=== Section Start ===

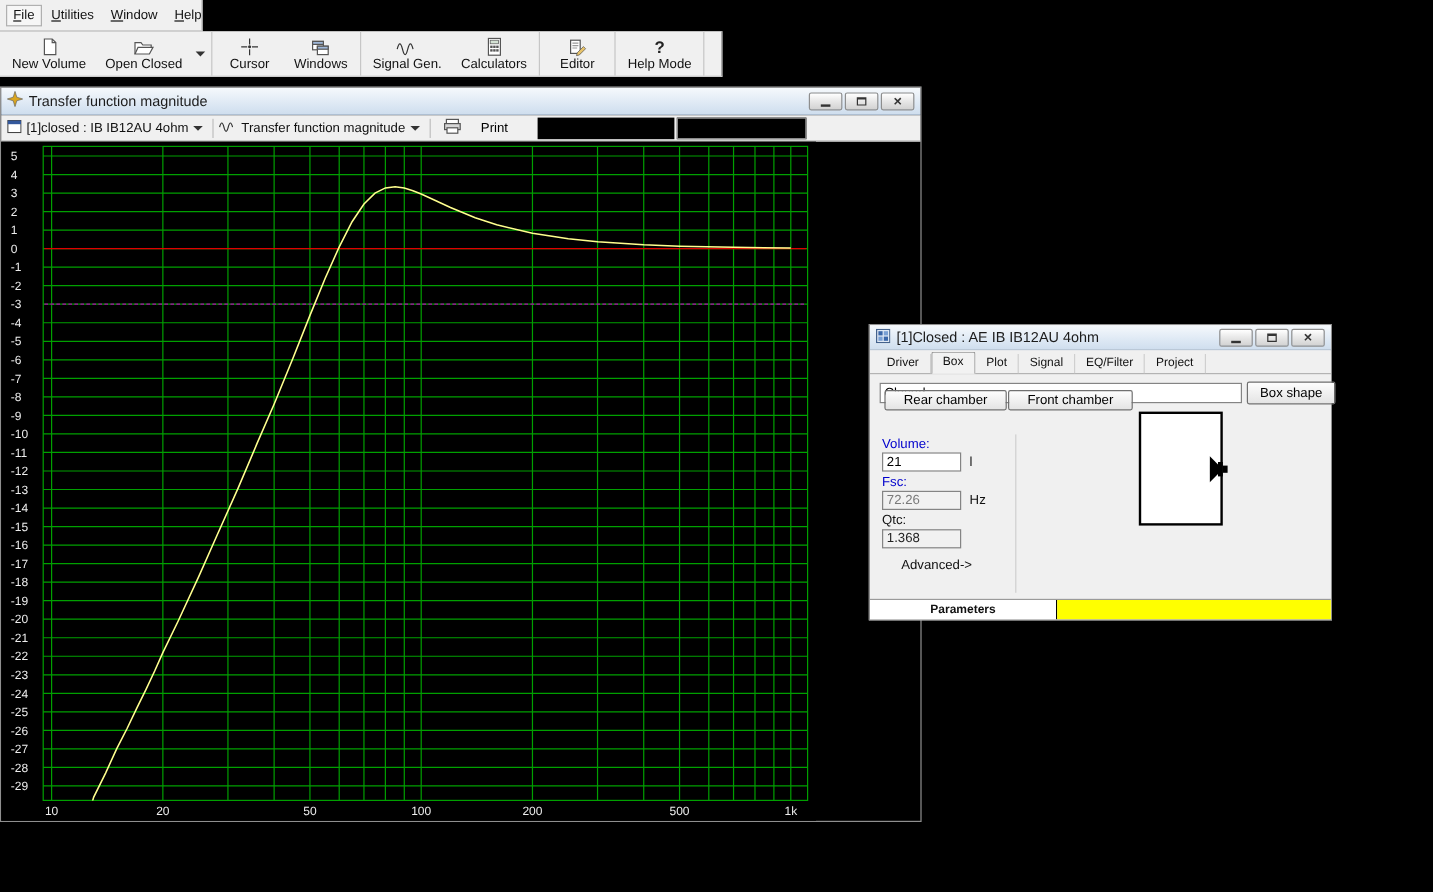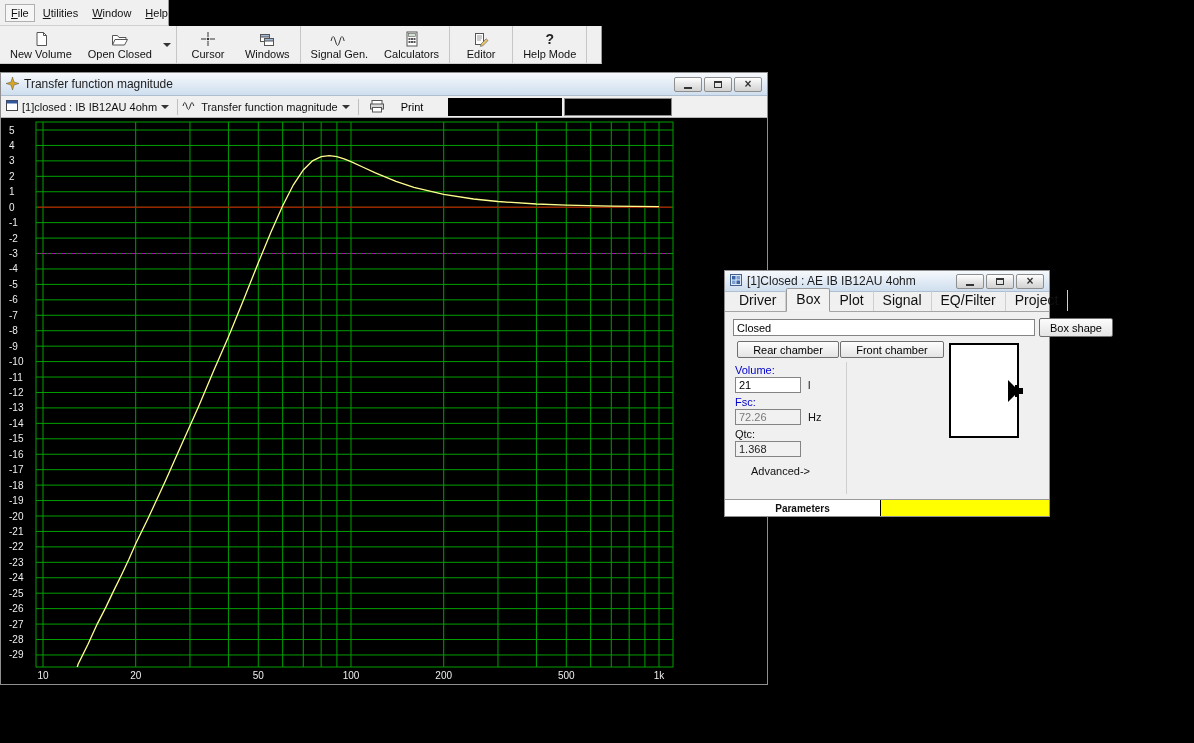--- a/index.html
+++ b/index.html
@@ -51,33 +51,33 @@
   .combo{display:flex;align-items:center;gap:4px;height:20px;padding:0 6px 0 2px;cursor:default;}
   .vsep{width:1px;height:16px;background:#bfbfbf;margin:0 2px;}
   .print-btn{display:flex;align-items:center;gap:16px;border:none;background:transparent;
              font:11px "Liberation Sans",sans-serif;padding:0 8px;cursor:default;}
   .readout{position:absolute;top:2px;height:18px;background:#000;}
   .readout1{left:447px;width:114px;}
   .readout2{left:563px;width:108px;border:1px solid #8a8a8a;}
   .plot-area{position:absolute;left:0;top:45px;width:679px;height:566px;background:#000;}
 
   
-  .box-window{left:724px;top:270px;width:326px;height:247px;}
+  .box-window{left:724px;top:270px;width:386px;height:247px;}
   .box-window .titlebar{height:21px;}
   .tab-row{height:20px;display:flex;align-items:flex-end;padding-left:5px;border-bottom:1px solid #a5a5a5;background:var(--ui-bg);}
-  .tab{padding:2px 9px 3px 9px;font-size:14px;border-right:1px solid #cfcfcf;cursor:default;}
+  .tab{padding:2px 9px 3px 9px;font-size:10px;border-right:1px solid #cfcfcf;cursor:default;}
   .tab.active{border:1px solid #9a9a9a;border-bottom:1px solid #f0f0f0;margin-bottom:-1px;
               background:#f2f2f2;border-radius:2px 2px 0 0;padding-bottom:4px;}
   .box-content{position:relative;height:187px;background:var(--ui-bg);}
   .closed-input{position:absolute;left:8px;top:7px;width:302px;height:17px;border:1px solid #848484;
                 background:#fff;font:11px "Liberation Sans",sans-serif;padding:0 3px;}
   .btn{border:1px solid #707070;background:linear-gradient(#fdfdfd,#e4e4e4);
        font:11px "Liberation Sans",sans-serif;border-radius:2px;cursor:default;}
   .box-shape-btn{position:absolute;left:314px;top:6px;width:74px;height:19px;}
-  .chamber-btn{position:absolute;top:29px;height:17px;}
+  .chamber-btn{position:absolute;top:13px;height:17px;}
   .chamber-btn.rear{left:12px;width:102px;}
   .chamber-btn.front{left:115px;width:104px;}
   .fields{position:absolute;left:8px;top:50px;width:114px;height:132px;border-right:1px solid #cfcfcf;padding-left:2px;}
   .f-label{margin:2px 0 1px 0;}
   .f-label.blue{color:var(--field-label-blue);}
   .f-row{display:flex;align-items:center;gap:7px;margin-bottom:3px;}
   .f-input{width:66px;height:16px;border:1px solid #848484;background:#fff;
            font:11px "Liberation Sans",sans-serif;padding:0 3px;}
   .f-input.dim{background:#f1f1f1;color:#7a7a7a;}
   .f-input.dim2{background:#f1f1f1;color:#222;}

=== Section End ===
=== Section Start ===

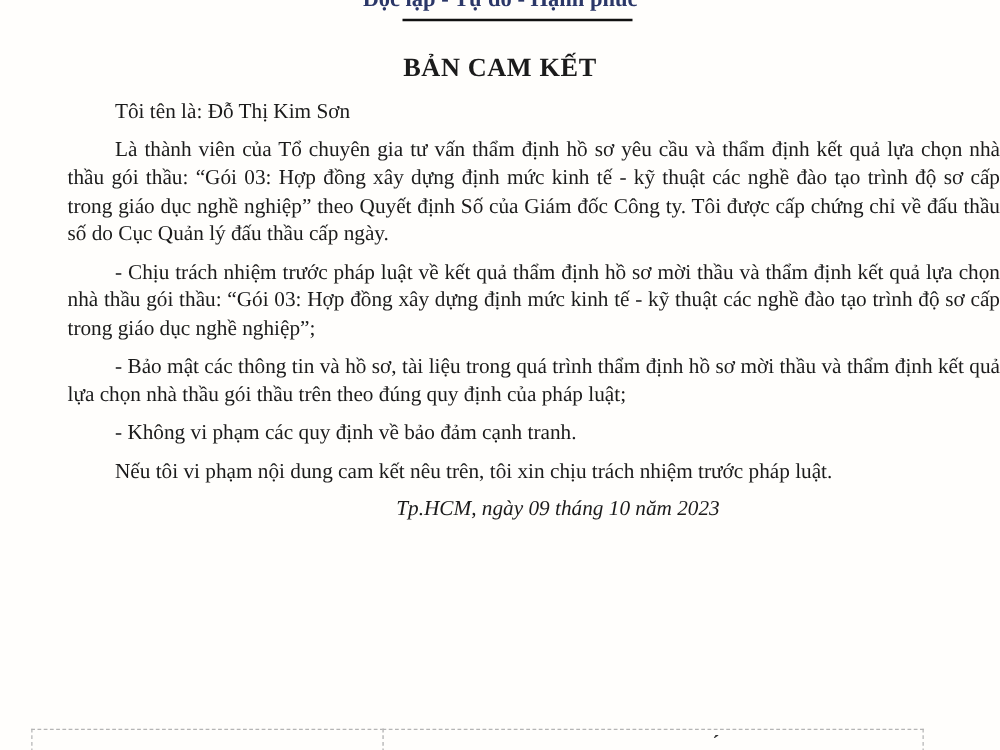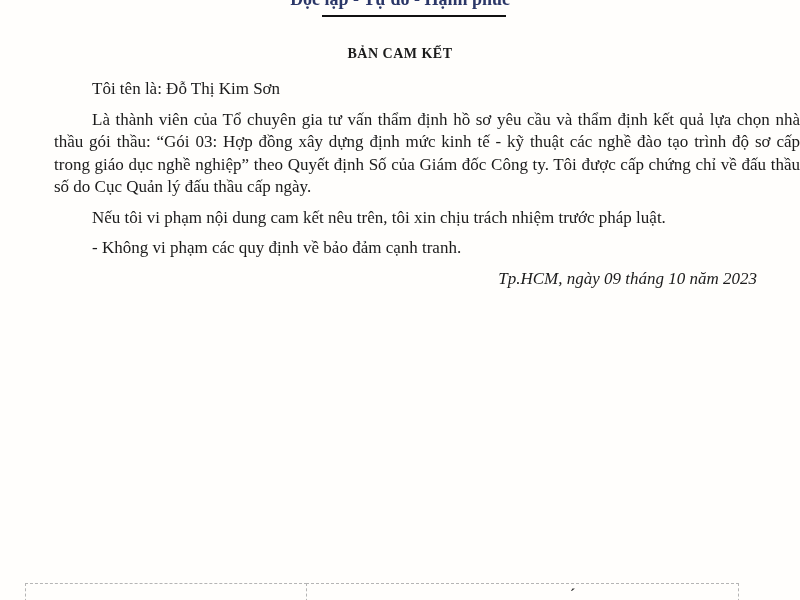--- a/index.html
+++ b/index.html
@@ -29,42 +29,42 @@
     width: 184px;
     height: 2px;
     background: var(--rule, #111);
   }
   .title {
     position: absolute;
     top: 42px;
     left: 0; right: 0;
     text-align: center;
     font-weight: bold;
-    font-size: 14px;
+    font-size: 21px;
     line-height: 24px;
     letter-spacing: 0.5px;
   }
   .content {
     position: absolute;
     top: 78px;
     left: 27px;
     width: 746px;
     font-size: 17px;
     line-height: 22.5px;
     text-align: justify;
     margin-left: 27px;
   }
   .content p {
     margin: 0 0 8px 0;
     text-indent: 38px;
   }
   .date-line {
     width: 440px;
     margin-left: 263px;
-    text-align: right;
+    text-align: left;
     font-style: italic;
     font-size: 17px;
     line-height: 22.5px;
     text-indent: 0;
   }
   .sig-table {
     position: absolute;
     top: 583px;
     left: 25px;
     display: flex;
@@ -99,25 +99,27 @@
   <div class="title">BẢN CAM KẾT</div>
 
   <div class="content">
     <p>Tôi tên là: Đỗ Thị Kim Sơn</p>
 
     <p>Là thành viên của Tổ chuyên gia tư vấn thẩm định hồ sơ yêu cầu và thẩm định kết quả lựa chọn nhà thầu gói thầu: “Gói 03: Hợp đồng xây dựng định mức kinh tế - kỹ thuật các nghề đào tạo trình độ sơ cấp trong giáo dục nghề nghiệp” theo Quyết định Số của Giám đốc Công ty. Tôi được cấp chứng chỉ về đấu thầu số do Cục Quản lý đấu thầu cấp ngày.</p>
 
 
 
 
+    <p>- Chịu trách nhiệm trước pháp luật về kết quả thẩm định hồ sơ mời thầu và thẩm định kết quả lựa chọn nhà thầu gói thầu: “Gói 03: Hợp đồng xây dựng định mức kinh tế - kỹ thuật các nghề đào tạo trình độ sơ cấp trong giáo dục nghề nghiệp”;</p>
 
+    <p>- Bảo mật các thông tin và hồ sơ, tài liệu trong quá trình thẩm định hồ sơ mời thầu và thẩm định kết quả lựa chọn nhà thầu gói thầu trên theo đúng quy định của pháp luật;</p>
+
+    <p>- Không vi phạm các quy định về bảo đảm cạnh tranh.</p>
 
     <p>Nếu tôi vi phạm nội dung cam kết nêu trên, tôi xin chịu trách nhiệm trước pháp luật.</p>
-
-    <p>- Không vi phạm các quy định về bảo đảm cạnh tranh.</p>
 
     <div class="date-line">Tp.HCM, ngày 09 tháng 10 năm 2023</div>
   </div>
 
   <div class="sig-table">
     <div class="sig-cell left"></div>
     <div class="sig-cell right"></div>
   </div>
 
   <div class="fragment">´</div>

=== Section End ===

Out of the data above, give again only the lines starting at the one holding "text-indent: 0;" and ending at the one holding "<p>- Chịu trách", unchanged.

▶ [Task answer]:
     text-indent: 0;
   }
   .sig-table {
     position: absolute;
     top: 583px;
     left: 25px;
     display: flex;
@@ -99,25 +99,27 @@
   <div class="title">BẢN CAM KẾT</div>
 
   <div class="content">
     <p>Tôi tên là: Đỗ Thị Kim Sơn</p>
 
     <p>Là thành viên của Tổ chuyên gia tư vấn thẩm định hồ sơ yêu cầu và thẩm định kết quả lựa chọn nhà thầu gói thầu: “Gói 03: Hợp đồng xây dựng định mức kinh tế - kỹ thuật các nghề đào tạo trình độ sơ cấp trong giáo dục nghề nghiệp” theo Quyết định Số của Giám đốc Công ty. Tôi được cấp chứng chỉ về đấu thầu số do Cục Quản lý đấu thầu cấp ngày.</p>
 
 
 
 
+    <p>- Chịu trách nhiệm trước pháp luật về kết quả thẩm định hồ sơ mời thầu và thẩm định kết quả lựa chọn nhà thầu gói thầu: “Gói 03: Hợp đồng xây dựng định mức kinh tế - kỹ thuật các nghề đào tạo trình độ sơ cấp trong giáo dục nghề nghiệp”;</p>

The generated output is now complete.